PROBLEM DESCRIPTION
Write out the stretch of lines below that begins at the line with "Sammelobjekte (Figuren, Plushies" and ends at the line with "total: 685.79 -> 802.43", including both, exactly as given and nothing more.

Data extracted from a collection:

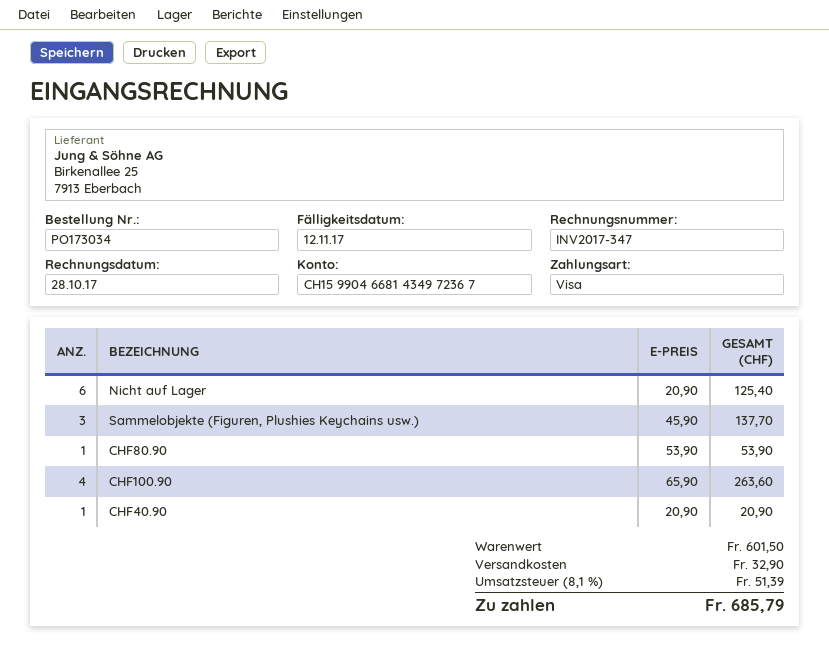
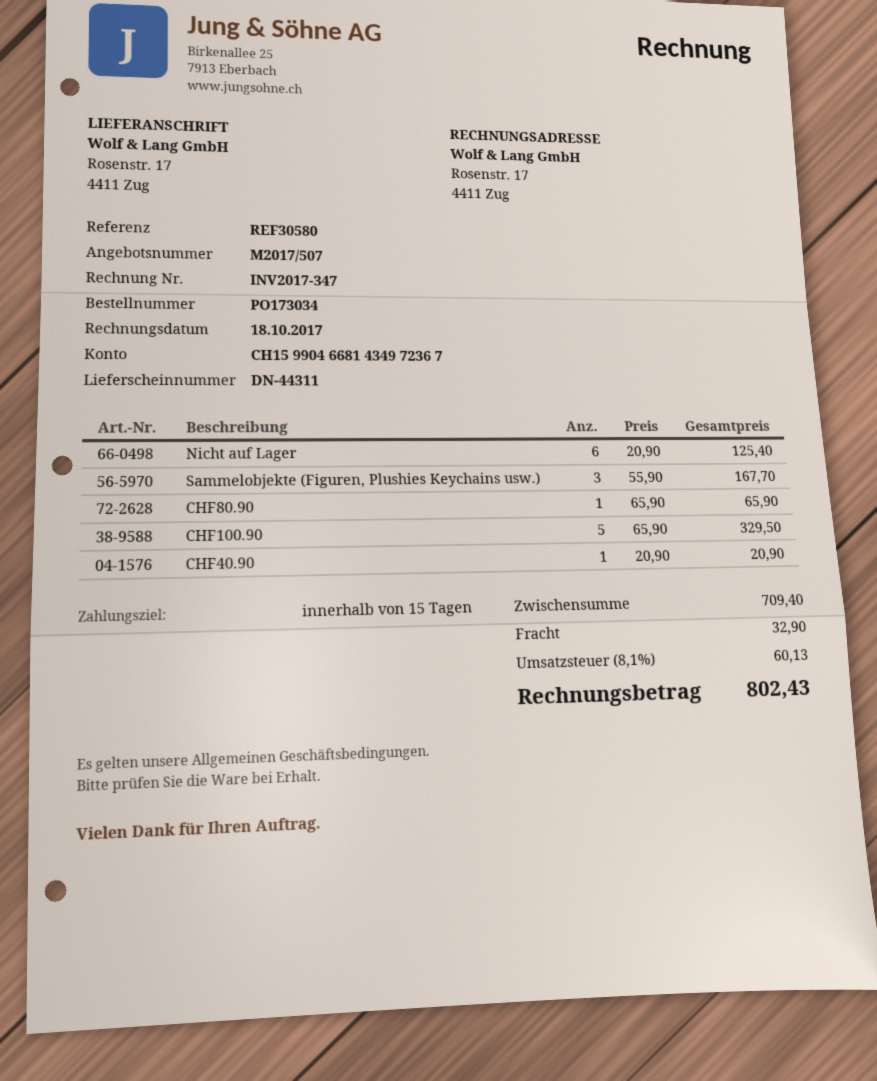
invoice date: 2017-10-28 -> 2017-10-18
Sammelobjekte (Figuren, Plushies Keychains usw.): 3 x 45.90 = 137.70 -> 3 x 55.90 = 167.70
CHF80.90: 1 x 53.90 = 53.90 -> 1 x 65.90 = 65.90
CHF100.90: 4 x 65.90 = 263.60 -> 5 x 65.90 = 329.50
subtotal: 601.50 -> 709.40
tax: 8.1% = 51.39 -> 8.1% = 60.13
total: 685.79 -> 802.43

* * *

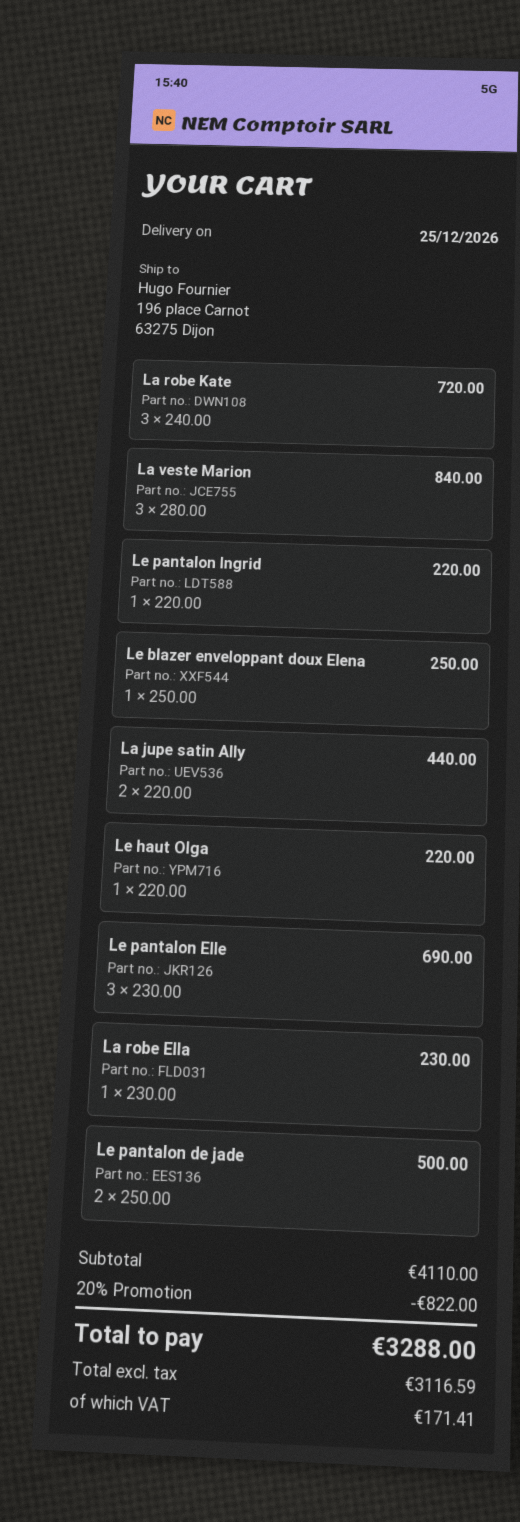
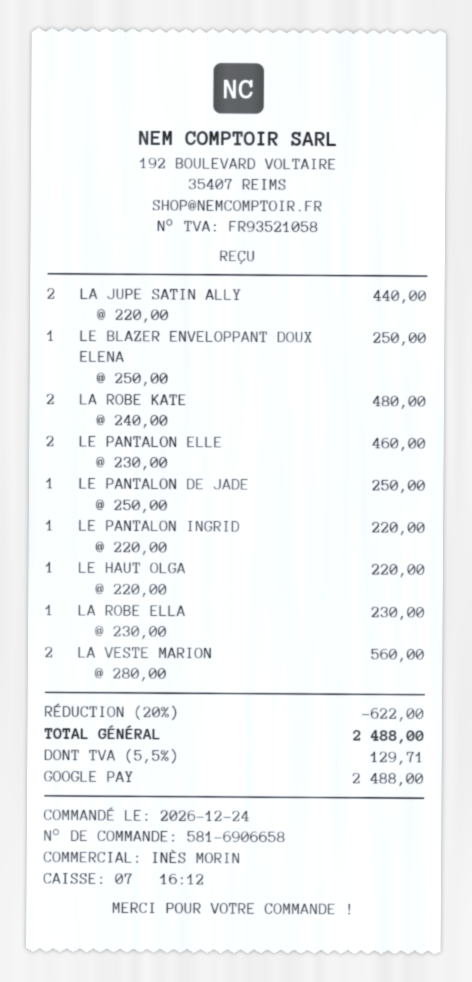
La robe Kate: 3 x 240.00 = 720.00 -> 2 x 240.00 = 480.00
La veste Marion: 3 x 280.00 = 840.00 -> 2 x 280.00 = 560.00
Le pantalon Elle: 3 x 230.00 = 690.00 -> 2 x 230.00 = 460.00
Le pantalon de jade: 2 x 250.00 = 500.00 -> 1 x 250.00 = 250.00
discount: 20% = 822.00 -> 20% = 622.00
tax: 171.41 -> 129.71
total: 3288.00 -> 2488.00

* * *

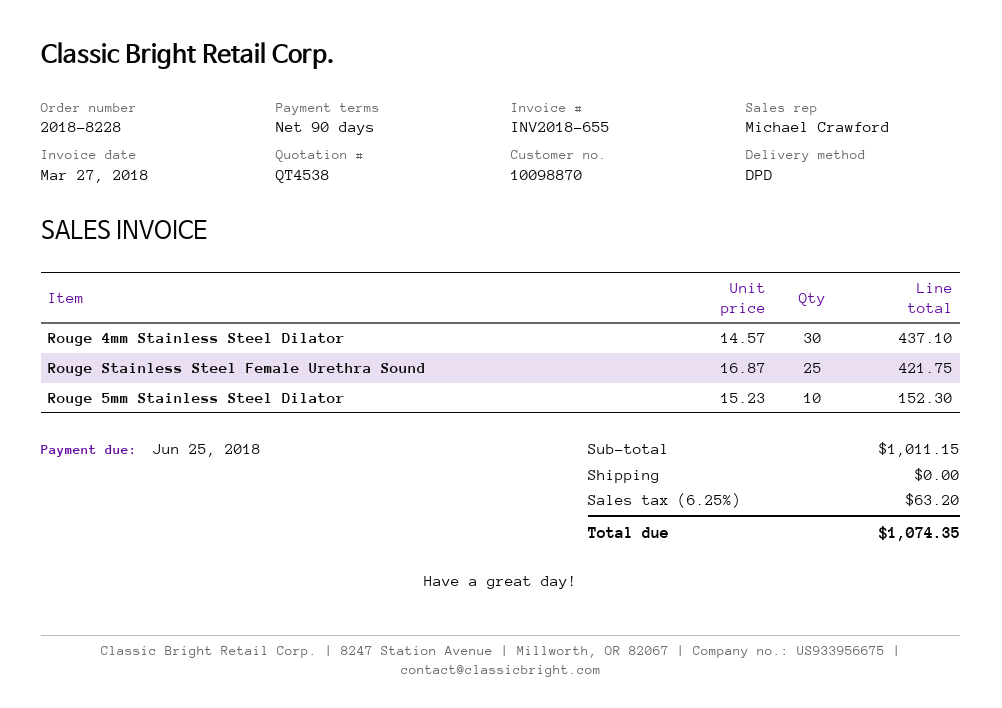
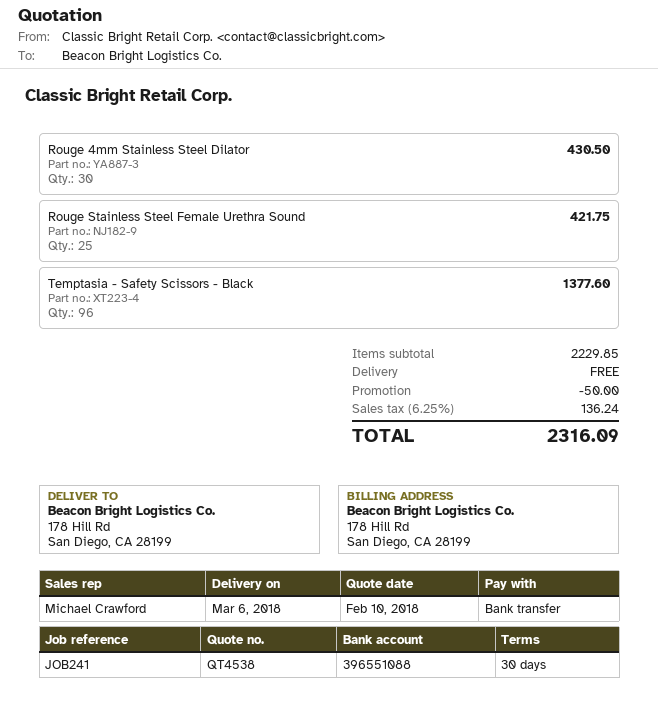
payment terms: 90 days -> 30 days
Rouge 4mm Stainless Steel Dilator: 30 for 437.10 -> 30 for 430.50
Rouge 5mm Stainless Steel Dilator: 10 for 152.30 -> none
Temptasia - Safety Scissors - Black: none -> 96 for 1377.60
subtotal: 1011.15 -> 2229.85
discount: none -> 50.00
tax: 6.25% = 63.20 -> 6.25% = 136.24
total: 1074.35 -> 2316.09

SOLUTION TO THIS TASK
Sammelobjekte (Figuren, Plushies Keychains usw.): 3 x 45.90 = 137.70 -> 3 x 55.90 = 167.70
CHF80.90: 1 x 53.90 = 53.90 -> 1 x 65.90 = 65.90
CHF100.90: 4 x 65.90 = 263.60 -> 5 x 65.90 = 329.50
subtotal: 601.50 -> 709.40
tax: 8.1% = 51.39 -> 8.1% = 60.13
total: 685.79 -> 802.43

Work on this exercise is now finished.